Almost all were taking statins and aspirin and nearly 80 percent were on blood pressure drugs – all known to decrease the risk of heart attacks, strokes and death.

“We’re setting a very high bar and we may have affected our ability to (determine) a treatment effect,” said White, director of the coronary care unit at Auckland City Hospital in New Zealand.


The drug’s impact on the secondary goals of the study was deemed “nominally significant” by researchers, meaning they saw the potential of a clinically meaningful effect despite falling short of statistical significance.

One of the secondary goals looked at the combined number of people who died from heart disease, had a heart attack, or needed urgent artery clearing procedures.

The other secondary goal studied the combined number of people who died from heart disease, had a heart attack, were hospitalized for unstable angina or required any artery clearing procedure.

“These are all things that are very important for patients,” White explained.

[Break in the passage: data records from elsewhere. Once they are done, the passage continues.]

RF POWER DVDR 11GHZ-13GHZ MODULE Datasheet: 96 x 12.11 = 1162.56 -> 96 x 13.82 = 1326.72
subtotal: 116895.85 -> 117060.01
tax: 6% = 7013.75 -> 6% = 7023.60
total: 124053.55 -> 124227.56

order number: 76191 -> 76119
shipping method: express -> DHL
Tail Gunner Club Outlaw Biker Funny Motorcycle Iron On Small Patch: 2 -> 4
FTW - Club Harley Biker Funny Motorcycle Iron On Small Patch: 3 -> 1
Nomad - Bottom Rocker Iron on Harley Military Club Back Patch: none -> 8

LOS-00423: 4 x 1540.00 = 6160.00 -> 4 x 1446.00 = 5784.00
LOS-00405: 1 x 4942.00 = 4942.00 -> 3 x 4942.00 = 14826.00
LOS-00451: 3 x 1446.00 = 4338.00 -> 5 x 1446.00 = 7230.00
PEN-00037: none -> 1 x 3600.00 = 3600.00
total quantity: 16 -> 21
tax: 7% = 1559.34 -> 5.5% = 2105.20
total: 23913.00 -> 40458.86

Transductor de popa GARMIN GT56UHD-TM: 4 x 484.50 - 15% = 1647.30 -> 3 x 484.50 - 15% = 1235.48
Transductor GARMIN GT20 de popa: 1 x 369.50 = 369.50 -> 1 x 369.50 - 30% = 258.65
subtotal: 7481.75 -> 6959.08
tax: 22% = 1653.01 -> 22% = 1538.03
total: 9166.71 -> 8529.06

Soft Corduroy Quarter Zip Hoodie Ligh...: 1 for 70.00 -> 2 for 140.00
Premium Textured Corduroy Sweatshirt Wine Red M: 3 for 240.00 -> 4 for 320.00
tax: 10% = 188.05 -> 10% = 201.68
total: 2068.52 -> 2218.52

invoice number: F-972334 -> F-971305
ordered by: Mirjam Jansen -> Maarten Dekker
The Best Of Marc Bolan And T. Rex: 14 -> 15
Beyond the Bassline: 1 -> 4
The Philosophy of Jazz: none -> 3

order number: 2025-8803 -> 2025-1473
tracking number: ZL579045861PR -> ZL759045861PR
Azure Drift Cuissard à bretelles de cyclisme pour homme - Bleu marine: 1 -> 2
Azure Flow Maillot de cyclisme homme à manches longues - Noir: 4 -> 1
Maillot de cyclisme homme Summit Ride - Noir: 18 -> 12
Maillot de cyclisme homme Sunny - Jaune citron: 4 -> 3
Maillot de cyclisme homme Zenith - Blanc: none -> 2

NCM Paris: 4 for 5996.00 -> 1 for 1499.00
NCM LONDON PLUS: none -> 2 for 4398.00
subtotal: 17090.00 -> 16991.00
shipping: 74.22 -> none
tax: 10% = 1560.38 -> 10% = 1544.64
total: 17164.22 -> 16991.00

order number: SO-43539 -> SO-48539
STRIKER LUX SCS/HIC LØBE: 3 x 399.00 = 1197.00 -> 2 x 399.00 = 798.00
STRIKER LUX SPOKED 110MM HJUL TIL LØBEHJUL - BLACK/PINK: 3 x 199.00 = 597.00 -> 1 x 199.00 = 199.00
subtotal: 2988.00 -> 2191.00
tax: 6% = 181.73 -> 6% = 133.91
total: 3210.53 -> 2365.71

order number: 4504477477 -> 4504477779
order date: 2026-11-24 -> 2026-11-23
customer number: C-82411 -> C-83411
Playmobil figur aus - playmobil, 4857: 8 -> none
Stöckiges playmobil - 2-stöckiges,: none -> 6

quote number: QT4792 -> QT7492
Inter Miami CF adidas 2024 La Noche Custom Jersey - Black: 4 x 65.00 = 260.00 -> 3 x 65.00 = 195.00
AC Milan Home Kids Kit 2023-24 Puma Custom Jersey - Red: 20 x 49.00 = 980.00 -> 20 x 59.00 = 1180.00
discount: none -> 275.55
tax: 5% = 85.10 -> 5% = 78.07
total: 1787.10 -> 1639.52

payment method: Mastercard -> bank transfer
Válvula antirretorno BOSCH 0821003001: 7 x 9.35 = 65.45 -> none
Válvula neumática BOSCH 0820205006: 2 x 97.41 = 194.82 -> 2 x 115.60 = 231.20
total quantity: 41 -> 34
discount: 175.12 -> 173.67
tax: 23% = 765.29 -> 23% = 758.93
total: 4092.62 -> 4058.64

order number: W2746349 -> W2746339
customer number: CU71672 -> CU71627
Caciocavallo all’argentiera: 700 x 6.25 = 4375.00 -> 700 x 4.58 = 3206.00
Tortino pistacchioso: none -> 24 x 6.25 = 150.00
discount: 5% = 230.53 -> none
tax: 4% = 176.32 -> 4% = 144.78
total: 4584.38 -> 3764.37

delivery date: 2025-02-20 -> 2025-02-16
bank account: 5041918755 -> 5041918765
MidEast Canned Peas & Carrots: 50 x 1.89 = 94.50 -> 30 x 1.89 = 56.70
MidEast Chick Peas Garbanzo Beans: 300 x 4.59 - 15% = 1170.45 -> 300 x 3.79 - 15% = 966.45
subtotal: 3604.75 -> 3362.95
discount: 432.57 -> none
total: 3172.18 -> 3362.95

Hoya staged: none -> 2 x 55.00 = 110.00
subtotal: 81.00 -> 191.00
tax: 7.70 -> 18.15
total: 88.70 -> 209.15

When isolated from the composite goals, darapladib did numerically better at delaying heart attacks.

There were 361 heart attacks in the drug group and 405 in the placebo group, although the percentage difference missed statistical significance. There were also fewer deaths among darapladib patients.

The stroke numbers by comparison were nearly identical – 154 versus 152 for placebo.

Darapladib blocks an enzyme known as Lp-PLA2, high levels of which are considered a risk factor for heart disease.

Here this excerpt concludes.